In Manhattan and London, office sales have been few and far between since the onset of the financial crisis. But that is starting to change. Since April, 37 office properties greater than US $20 million have traded or gone into contract in London—versus only 15 in Q1’09. Manhattan’s office market, with three trades in Q1 and six since April, is months behind London’s. In both cities, any turnaround is dependent on clearing a path to price discovery, and that seems to be taking place in London. As displayed in the charts below, the first real clustering of transactions in London since early 2008 has occurred in the past few months. Yet Manhattan has not followed suit.
Consider the similarities in the office marketplace of these two global business capitals. The tenant base is comparable—often duplicative—with similar credit profiles; the investment communities are very much intertwined; and the space markets are locked into similar patterns. With dependency on and commingled with the fortunes of the financial services industry, millions of square feet of leases are at risk. Vacant space is filling slowly and competing with lower-priced sublease space. This dynamic adds to downward pressure on values. Rental rates have already sharply corrected by 50% after incentives such as free rent or build-out monies are included. Combine the bleak income scenario with the shortage of debt capital and the difficulty of pricing, and the reasons for the prevailing commitment phobia among investors are evident.

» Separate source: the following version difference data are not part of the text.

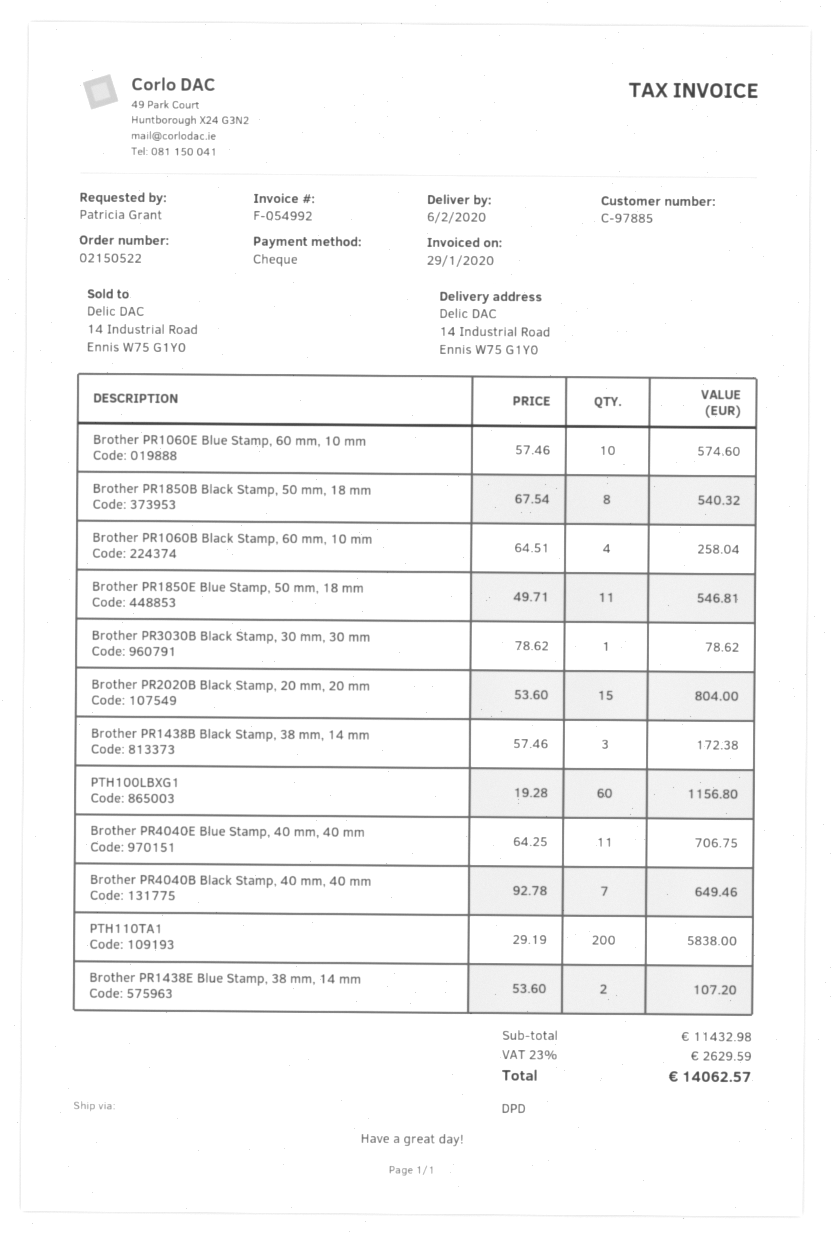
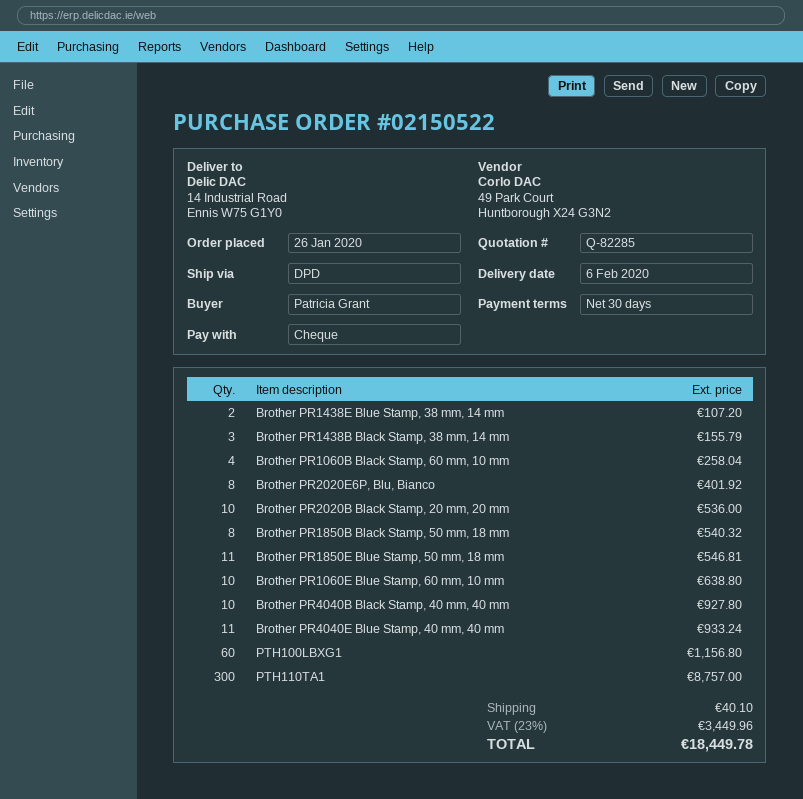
Brother PR1060E Blue Stamp, 60 mm, 10 mm: 10 for 574.60 -> 10 for 638.80
Brother PR3030B Black Stamp, 30 mm, 30 mm: 1 for 78.62 -> none
Brother PR2020B Black Stamp, 20 mm, 20 mm: 15 for 804.00 -> 10 for 536.00
Brother PR1438B Black Stamp, 38 mm, 14 mm: 3 for 172.38 -> 3 for 155.79
Brother PR4040E Blue Stamp, 40 mm, 40 mm: 11 for 706.75 -> 11 for 933.24
Brother PR4040B Black Stamp, 40 mm, 40 mm: 7 for 649.46 -> 10 for 927.80
PTH110TA1: 200 for 5838.00 -> 300 for 8757.00
Brother PR2020E6P, Blu, Bianco: none -> 8 for 401.92
shipping: none -> 40.10
tax: 23% = 2629.59 -> 23% = 3449.96
total: 14062.57 -> 18449.78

London-focused investors have begun to brush these concerns aside with a simple strategy based on a cathartic realization: buy leased assets, since not every tenant will go bust and leave a vacant building. Fully leased, well-located commercial property is viable and desirable—at the right price. Such assets, if not the asset class, have thus reappeared on investor radar screens. Anecdotes abound about competitive bidding over stabilized assets, a situation that had vanished. Thus, almost all of the recent London office transactions were for fully or mostly occupied properties under long term lease agreements. Even an asset that was sold vacant, Cheapside 107, only traded after the seller guaranteed the rental income well into the future.
The switch in investor preference from value-added (i.e., partly or wholly empty) to stabilized (well-leased) assets has certainly helped muddy the pricing picture and may explain why Manhattan’s sales activity lags London’s. The major 2009 Manhattan transactions have not only involved assets with significant vacancy risk, including 1540 Broadway and Worldwide Plaza, but that were also the result of distress situations. The pricing achieved for these assets has created confusion (and fear) among investors bidding for long-term leased Manhattan property, which are relatively rare.
Two equivalent pricing tiers are emerging in these two financial capitals: one for prime assets under long term lease, and another for assets with significant leasing risk. When analyzing recent London office trades, average cap rates have moved to around 7.5%, up 300 basis points from the height of the market (see chart above). Stabilized building sales in Manhattan will need to occur before the acquisition yield picture clears and pricing benchmarks can be established that will reassure investors. The recently announced potential sale of an interest in 485 Lexington and sale leasebacks by HSBC and JP Morgan may provide a foundation, but the leasebacks are short.
With every additional data point, commercial property market participants get a bit closer to discovering where true value resides. There are early indications that cap rates in London may have fallen slightly in recent weeks as investors compete for the few assets on the market. However, the hard-to-fill vacancy embedded in recently completed Manhattan transactions skews pricing and thus comparables. How does one value such vacancy? Guesswork. However, the thought process that encouraged investors to overpay for vacancy is not working in reverse. Whether the sales of 1540 Broadway and Worldwide represent clear new pricing benchmarks or the aberrant outliers of a market gone wrong remains to be seen. But investors in London have already indicated that stability is the new opportunity in today’s market, and there is every reason to believe that New York buyers investor will buy into that.
Data subject to future revision; based on properties & portfolios $5 mil and greater.